2.2 Transferts chimiques, altération et minéralisations
Cette thématique regroupe deux champs de compétences du LPG (processus d’altération et de minéralisation à la surface des planètes et transferts bio-physico-chimiques à la surface de la Terre). Elle est centrée sur l’évolution physico-chimique des matériaux géologiques superficiels (roches, régolites, sédiments, sols, glaces). Parmi ces nombreuses interactions, nous travaillons sur trois problématiques spécifiques. Elles sont motivées d’une part par leur originalité et leur intérêt sur Terre mais également par leurs implications planétologiques.
- Nous développons des critères spectraux (absorption infrarouge) qui permettent de discriminer certains minéraux (phyllosilicates et opales) formées par hydrothermalisme de ceux qui sont formés par altération supergène. Le parc analytique du LPG (spectrométrie proche-infrarouge, Raman, DRX, MEB, MET, ICP-MS, géochimie isotopique). Nous explorons aussi le rôle des complexants microbiens au cours des processus d’altération (libération de silice dans le fluide) et au cours de la précipitation sous forme d’opale. Ces travaux sont liés à ceux que nous menons sur les minéraux d’altération à la surface de Mars, dans le cadre du thème Planètes Telluriques.

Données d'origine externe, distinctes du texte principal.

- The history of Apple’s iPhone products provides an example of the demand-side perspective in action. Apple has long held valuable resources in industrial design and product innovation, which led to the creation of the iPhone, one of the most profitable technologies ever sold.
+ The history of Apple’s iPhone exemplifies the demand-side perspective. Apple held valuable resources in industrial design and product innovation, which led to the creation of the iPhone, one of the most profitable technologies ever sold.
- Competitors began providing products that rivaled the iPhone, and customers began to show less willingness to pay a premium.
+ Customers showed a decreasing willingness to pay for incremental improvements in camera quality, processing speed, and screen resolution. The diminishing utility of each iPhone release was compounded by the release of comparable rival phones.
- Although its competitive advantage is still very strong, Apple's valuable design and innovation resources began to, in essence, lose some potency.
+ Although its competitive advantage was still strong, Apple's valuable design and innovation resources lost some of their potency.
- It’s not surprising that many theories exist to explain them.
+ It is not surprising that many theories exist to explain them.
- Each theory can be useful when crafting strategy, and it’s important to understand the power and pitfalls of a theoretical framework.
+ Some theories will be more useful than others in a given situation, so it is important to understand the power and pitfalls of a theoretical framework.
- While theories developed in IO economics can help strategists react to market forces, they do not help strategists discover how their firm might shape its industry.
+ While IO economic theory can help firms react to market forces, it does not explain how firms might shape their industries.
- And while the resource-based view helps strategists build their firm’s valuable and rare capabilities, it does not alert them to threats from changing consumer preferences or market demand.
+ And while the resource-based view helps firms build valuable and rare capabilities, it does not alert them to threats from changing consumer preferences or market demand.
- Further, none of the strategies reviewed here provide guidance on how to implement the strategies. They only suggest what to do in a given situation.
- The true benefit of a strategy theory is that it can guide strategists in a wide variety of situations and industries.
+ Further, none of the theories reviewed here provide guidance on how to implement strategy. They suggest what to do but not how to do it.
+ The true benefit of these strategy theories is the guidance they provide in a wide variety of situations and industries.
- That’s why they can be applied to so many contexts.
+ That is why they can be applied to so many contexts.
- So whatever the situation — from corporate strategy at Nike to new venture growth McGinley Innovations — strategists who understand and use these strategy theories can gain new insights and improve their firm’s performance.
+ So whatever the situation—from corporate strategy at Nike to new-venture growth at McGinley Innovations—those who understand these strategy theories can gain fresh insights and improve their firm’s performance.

- Nous nous intéressons au rôle des glaciers et de leurs eaux de fonte comme environnements de cristallisation de certain minéraux (sulfates, chlorures, nitrates, carbonates,…). L’objectif est de synthétiser certains de ces minéraux au laboratoire, dans un environnement cryogénique simulé, et de caractériser les conditions de leur formation. Outre leur intérêt pour la glaciologie et la minéralogie terrestres, ces expériences apportent également des contraintes sur les processus de formation de minéraux à la surface des glaciers martiens (Thème Planètes Telluriques) et des corps glacés du Système Solaire comme les satellites de glace et les comètes (Thème Diversité des Mondes Glacés).

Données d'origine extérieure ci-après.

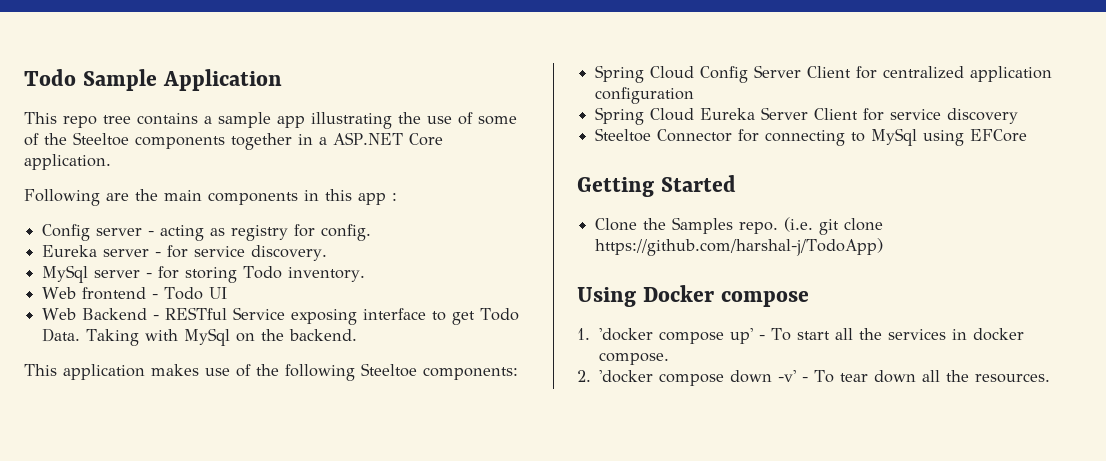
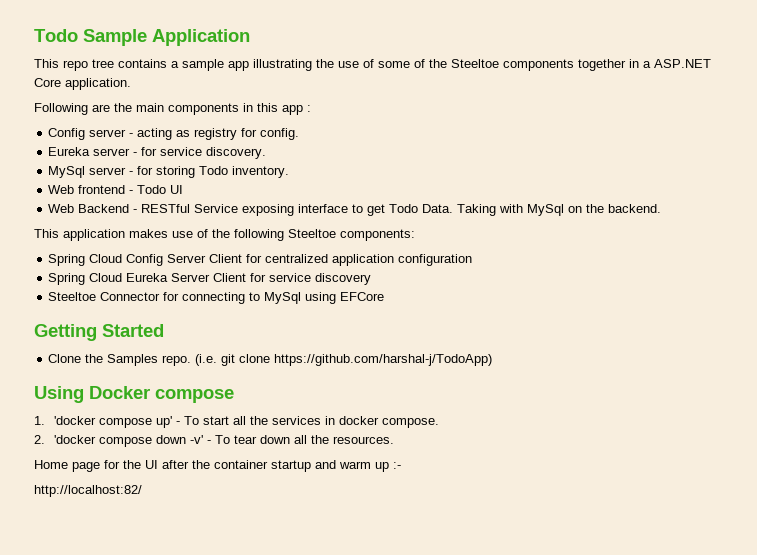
+ Home page for the UI after the container startup and warm up :-
+ http://localhost:82/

- Certains métabolites émis par les microorganismes (dont les sidérophores) connus pour leur grande capacité de complexation du Fer, agissent sur de nombreux autres éléments chimiques. Nos travaux visent à préciser les mécanismes de mobilisation de ces éléments (actuellement Cs, Cu, Pb auxquels s’ajouteront Ce, La, Y), plus particulièrement par complexation par des sidérophores tels que la pyoverdine et la pyochéline. L’analyse est rendue possible par le développement, sur les sites de Nantes et d’Angers, d’échantillonneurs passifs formés de gels diffusifs 2D (DGT) couplés à la spectro-imagerie. Les impacts environnementaux de la mobilisation microbienne des métaux sont étudiés (contamination des eaux et des végétaux supérieurs) à partir de substrats continentaux (sols urbains, viticoles), estuariens (sédiments de la Loire) et des zones de contact terre/mer (plages). Ces travaux sont liés à ceux que nous menons sur les environnements côtiers, au sein du thème Systèmes Marins en Transition.